Task item
The response must reproduce exactly every line of the material below holding the word "style".

*** Task data ***

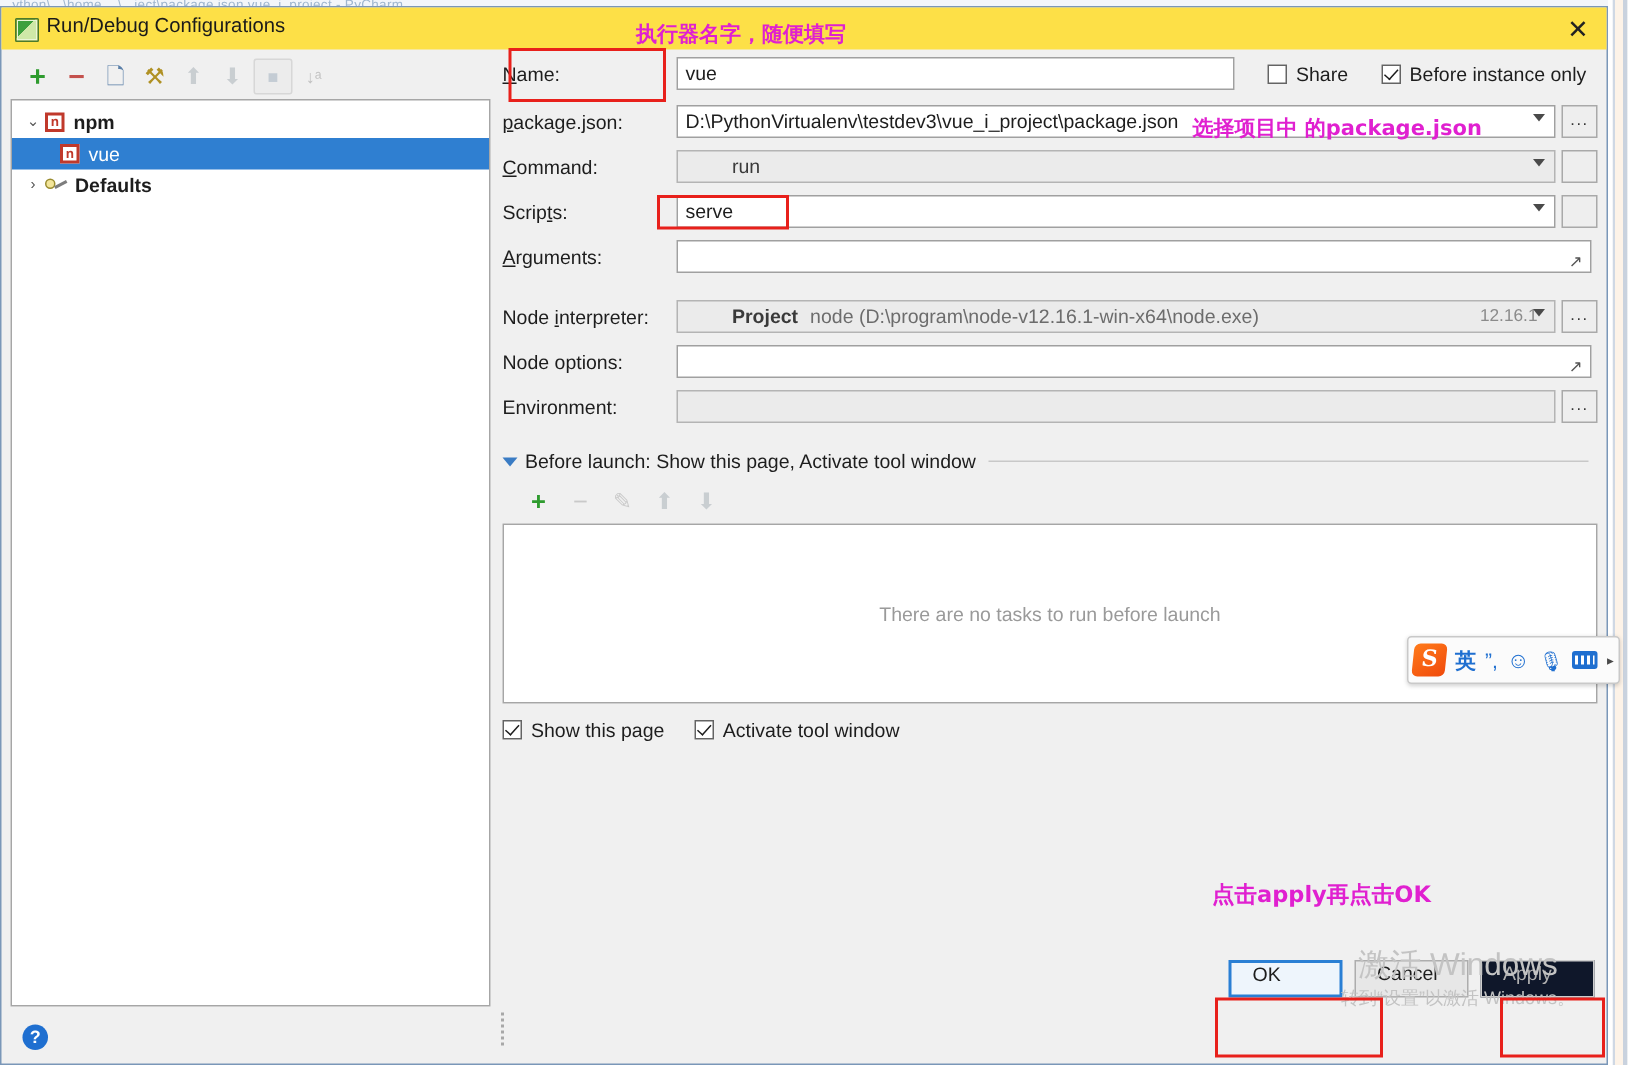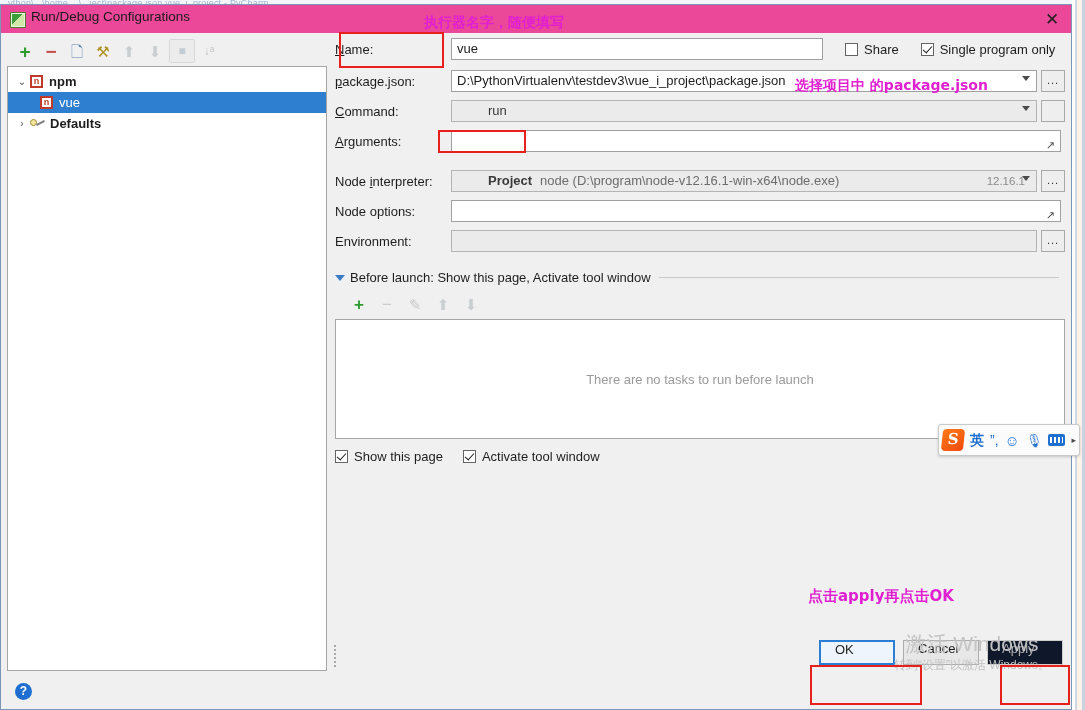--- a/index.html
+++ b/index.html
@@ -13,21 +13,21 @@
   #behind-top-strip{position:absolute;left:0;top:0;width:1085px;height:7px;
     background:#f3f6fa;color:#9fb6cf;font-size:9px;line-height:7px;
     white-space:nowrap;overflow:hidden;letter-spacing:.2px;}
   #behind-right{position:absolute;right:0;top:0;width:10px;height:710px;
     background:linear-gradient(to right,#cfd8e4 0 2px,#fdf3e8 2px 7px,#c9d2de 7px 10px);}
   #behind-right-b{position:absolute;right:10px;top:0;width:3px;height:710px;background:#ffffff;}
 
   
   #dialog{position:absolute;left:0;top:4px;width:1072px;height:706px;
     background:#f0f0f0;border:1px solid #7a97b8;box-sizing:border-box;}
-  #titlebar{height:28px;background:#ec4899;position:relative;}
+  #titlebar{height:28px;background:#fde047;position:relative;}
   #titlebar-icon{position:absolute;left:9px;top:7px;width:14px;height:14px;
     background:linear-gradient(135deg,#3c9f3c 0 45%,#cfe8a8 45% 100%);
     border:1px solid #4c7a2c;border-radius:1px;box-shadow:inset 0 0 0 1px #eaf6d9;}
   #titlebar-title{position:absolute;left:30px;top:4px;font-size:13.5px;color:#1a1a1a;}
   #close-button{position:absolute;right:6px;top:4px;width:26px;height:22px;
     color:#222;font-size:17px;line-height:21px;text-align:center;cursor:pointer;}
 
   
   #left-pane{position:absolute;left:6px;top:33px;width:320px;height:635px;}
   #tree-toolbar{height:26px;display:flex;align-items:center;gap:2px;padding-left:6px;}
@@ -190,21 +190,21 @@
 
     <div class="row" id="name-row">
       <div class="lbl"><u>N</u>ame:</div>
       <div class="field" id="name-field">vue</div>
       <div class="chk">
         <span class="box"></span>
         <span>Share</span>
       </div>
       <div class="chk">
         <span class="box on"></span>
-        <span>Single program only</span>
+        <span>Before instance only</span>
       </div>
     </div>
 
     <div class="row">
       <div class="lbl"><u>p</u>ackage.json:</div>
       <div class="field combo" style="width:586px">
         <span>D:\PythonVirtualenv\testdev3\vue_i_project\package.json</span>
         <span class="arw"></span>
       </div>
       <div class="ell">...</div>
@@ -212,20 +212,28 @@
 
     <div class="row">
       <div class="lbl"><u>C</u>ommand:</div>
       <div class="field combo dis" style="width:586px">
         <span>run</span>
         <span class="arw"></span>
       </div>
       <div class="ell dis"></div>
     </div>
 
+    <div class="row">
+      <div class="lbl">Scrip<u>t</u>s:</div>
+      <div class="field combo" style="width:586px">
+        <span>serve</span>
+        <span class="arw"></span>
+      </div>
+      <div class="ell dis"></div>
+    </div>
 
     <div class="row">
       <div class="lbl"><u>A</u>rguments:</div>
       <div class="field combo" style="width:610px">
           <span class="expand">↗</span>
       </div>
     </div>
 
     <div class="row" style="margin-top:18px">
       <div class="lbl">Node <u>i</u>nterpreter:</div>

***

Output of the exercise
       <div class="field combo" style="width:586px">
       <div class="field combo dis" style="width:586px">
+      <div class="field combo" style="width:586px">
       <div class="field combo" style="width:610px">
     <div class="row" style="margin-top:18px">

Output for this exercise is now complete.